_Aim of the task_
Here are some records; copy every line that holds the word "console".

_Dataset entries_
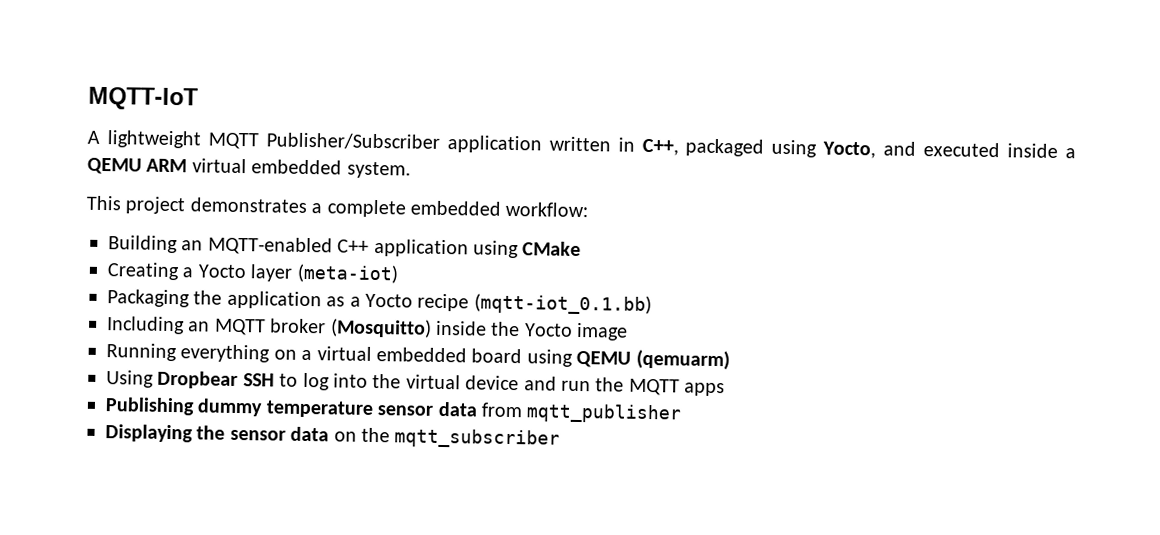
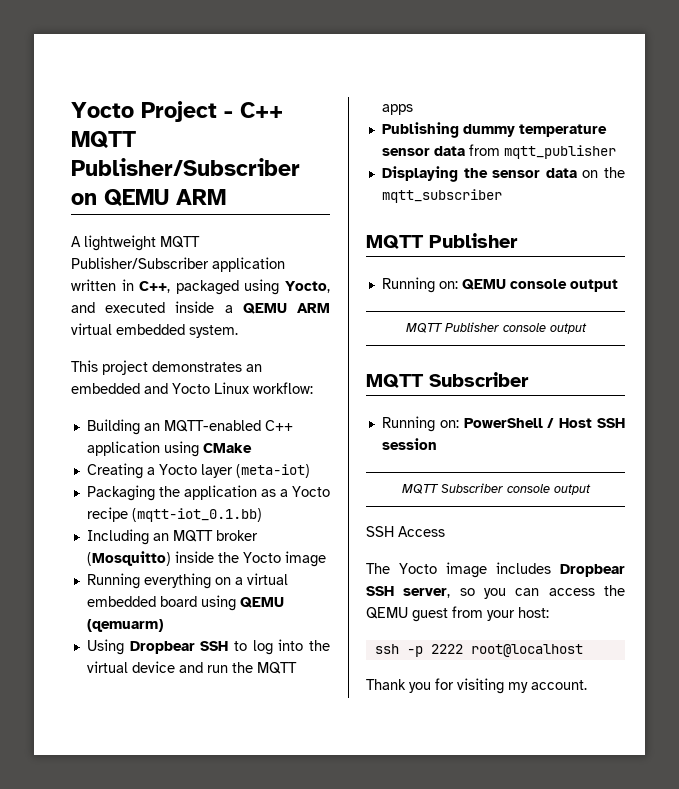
- MQTT-IoT
+ Yocto Project - C++ MQTT Publisher/Subscriber on QEMU ARM
- This project demonstrates a complete embedded workflow:
+ This project demonstrates an embedded and Yocto Linux workflow:
  Displaying the sensor data on the mqtt_subscriber
+ MQTT Publisher
+ Running on: QEMU console output
+ MQTT Publisher console output
+ MQTT Subscriber
+ Running on: PowerShell / Host SSH session
+ MQTT Subscriber console output
+ SSH Access
+ The Yocto image includes Dropbear SSH server, so you can access the QEMU guest from your host:
+ ssh -p 2222 root@localhost
+ Thank you for visiting my account.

_Result for this exercise_
+ Running on: QEMU console output
+ MQTT Publisher console output
+ MQTT Subscriber console output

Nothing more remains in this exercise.